» What to do
What is needed is an exact reproduction of the lines in the records below, starting at the line with "text: 361 ->" and ending at the line with "-> <div> <div>Throughput–TBtu</div>", both included, and nothing else; pictures stay out.

» Data shown
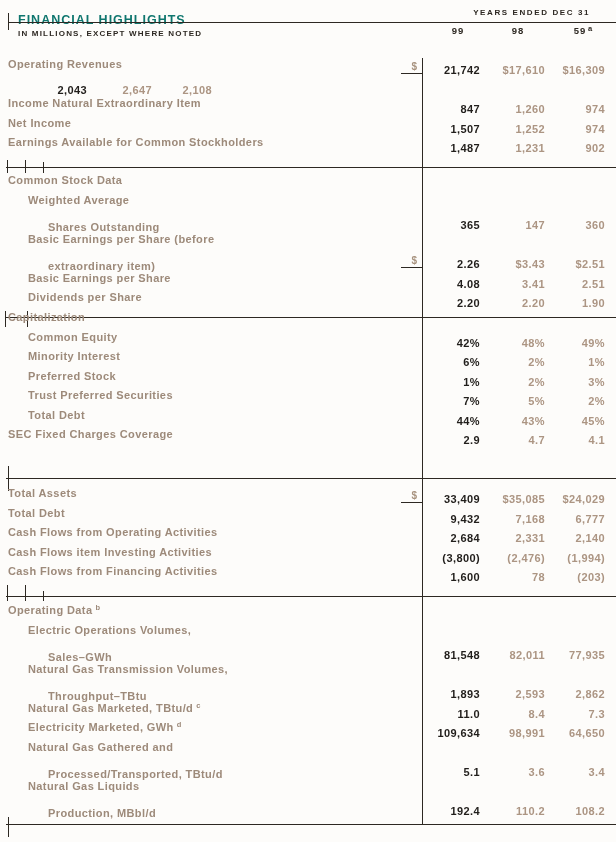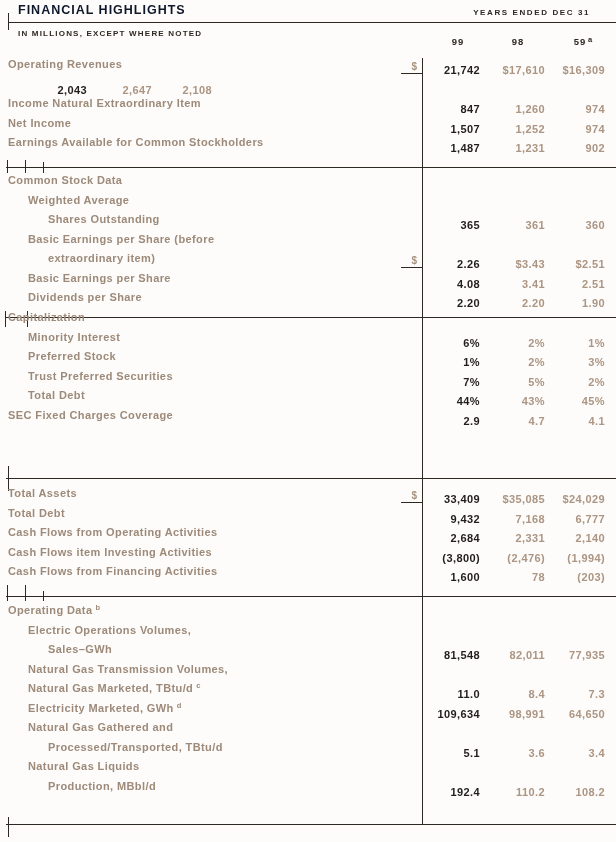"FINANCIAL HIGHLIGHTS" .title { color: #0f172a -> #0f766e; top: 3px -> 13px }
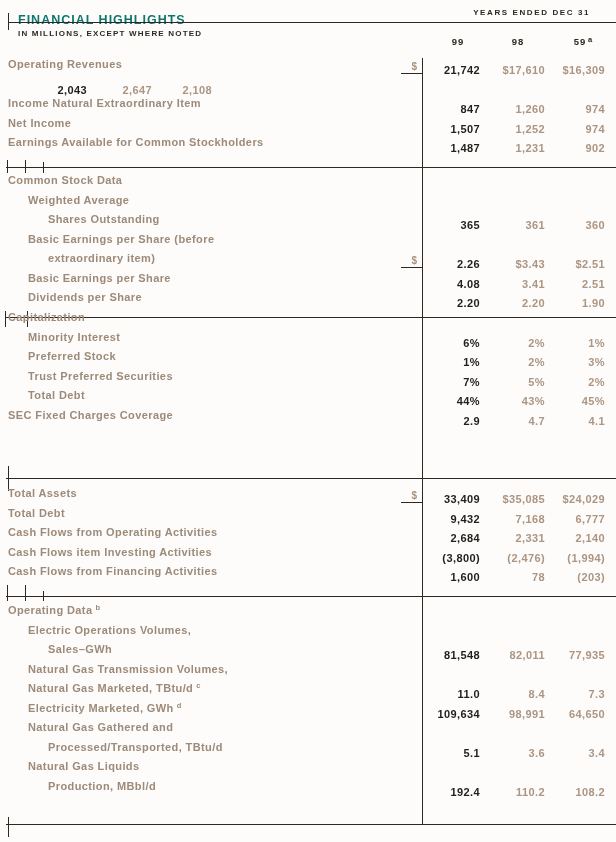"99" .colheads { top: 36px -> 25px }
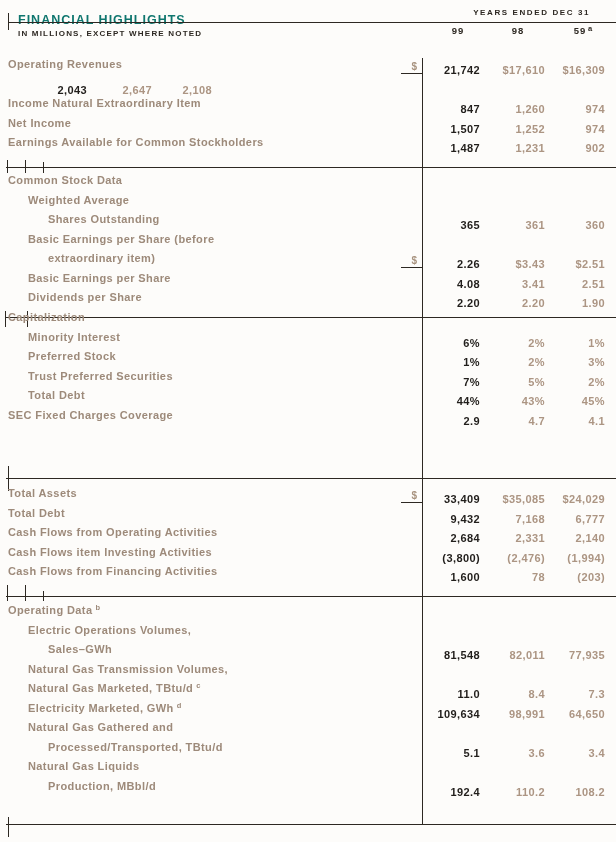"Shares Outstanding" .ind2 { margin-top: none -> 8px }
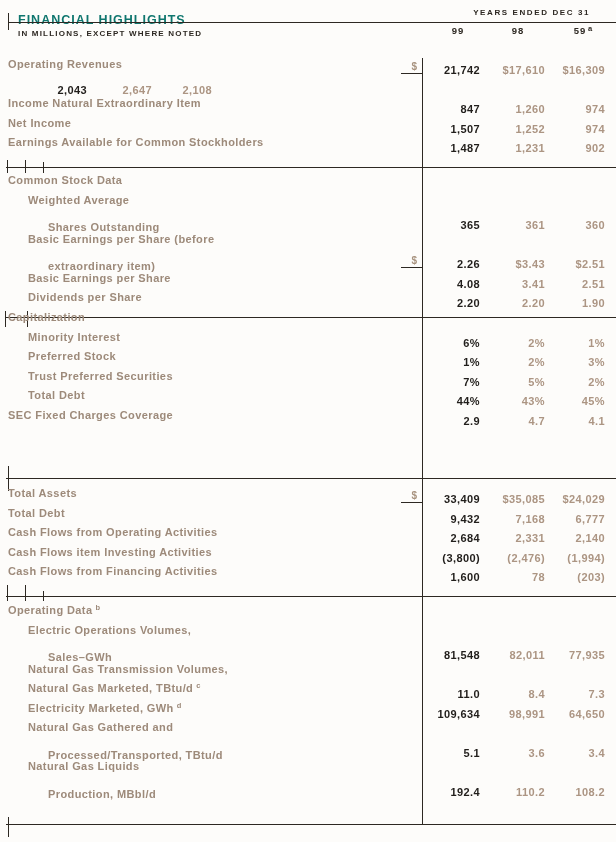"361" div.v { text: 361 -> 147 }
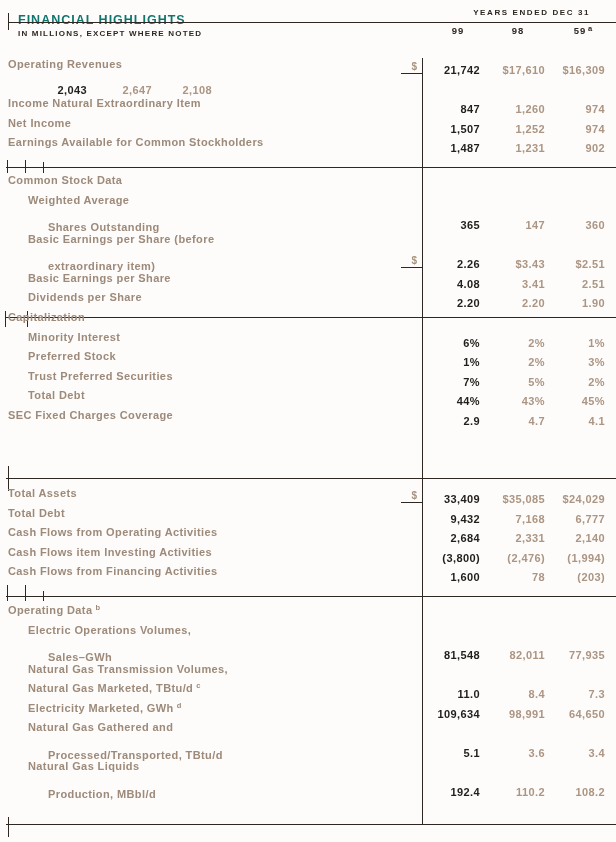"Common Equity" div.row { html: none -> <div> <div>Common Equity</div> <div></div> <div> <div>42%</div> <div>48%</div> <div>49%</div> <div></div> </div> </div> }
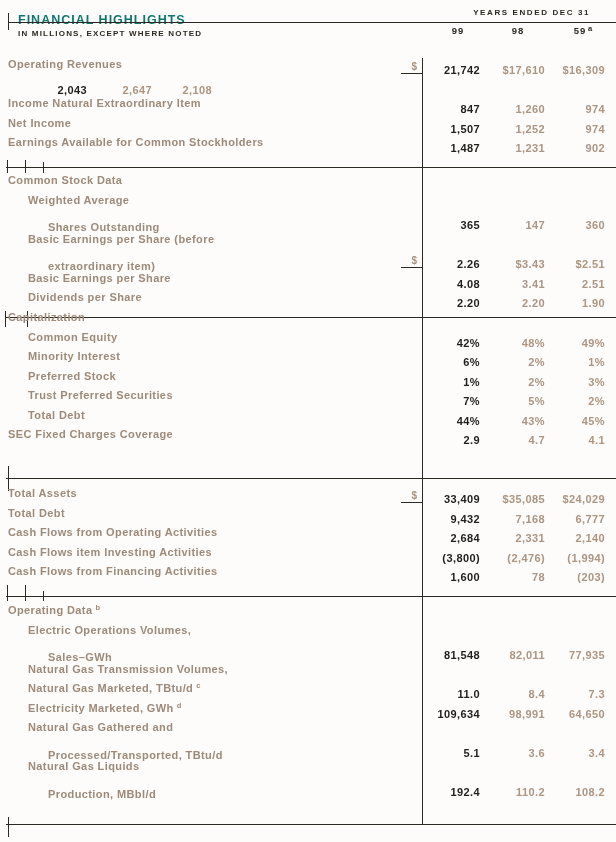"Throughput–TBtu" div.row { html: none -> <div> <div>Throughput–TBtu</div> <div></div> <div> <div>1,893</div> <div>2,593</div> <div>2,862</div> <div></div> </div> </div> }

==

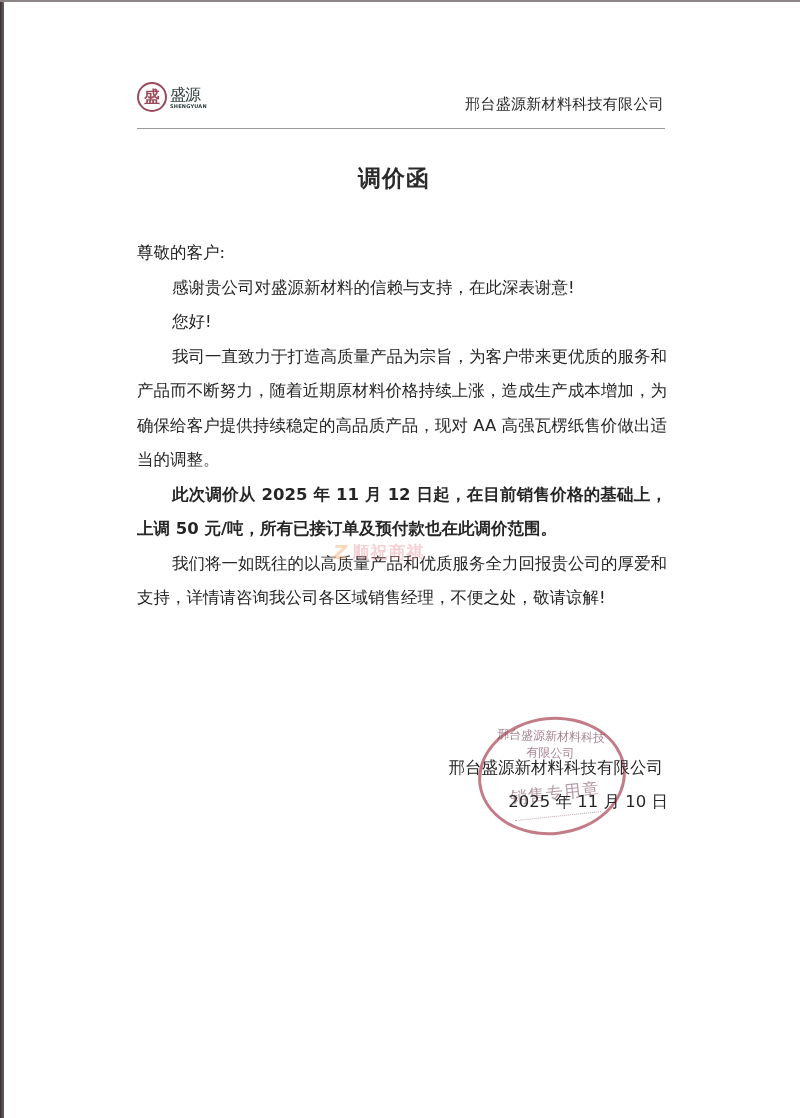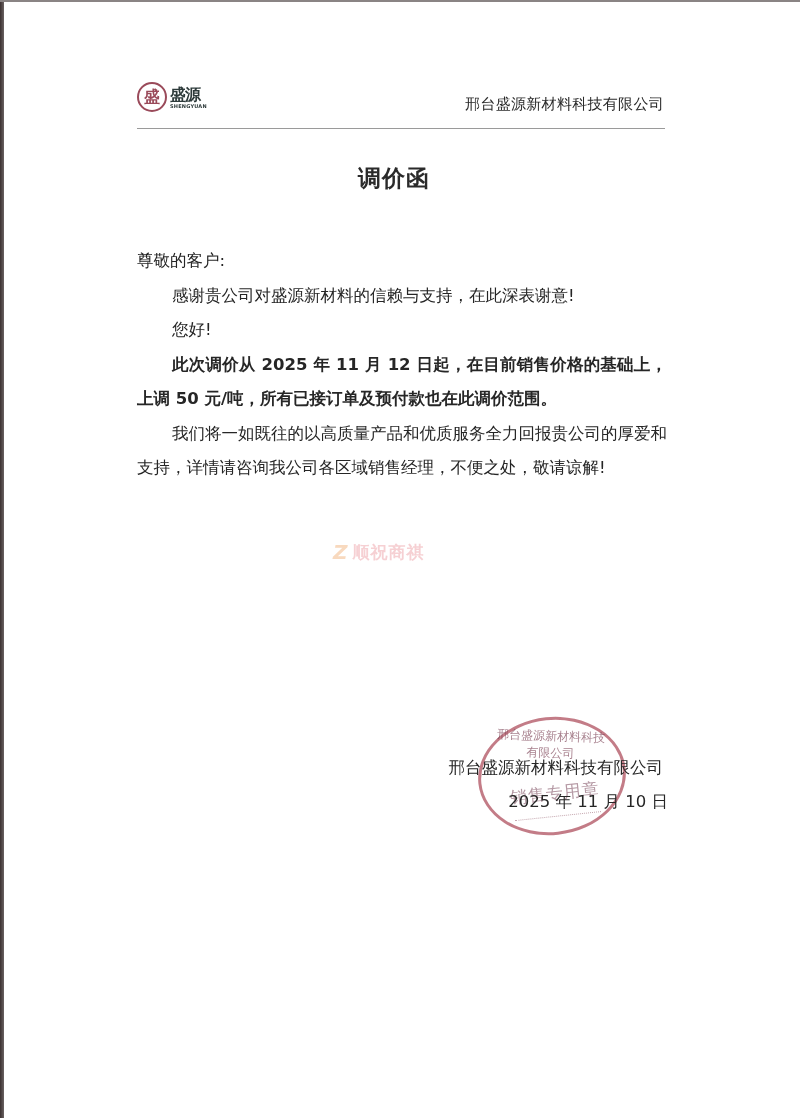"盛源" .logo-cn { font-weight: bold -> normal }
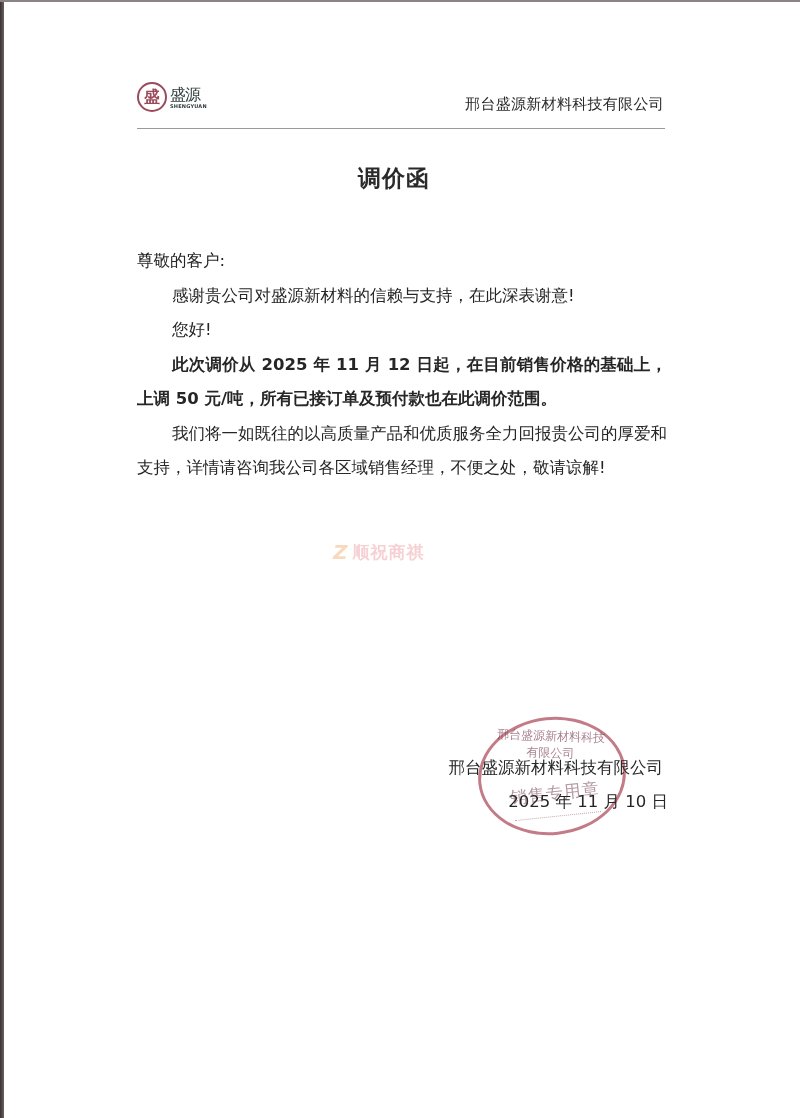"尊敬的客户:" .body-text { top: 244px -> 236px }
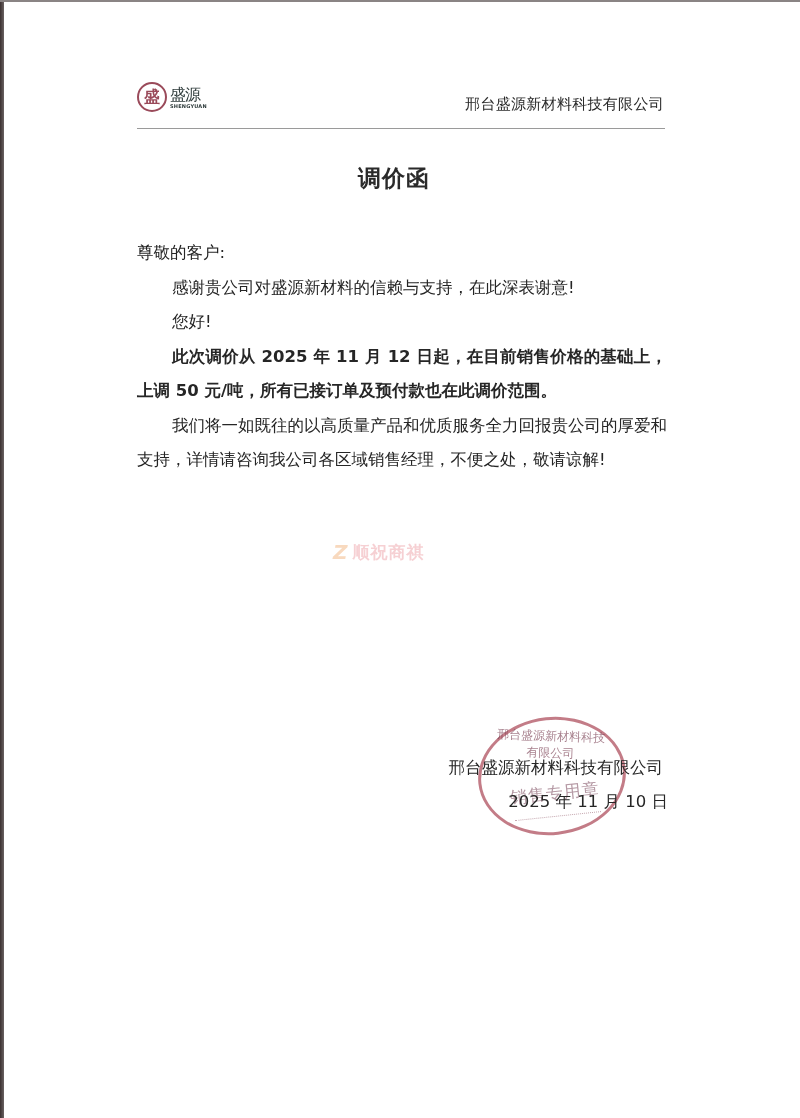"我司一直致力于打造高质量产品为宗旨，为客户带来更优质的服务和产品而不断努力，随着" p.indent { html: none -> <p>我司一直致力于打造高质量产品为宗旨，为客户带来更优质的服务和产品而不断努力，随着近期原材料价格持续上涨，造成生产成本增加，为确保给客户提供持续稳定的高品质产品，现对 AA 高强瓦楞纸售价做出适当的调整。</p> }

» Response to this task
"361" div.v { text: 361 -> 147 }
"Common Equity" div.row { html: none -> <div> <div>Common Equity</div> <div></div> <div> <div>42%</div> <div>48%</div> <div>49%</div> <div></div> </div> </div> }
"Throughput–TBtu" div.row { html: none -> <div> <div>Throughput–TBtu</div> <div></div> <div> <div>1,893</div> <div>2,593</div> <div>2,862</div> <div></div> </div> </div> }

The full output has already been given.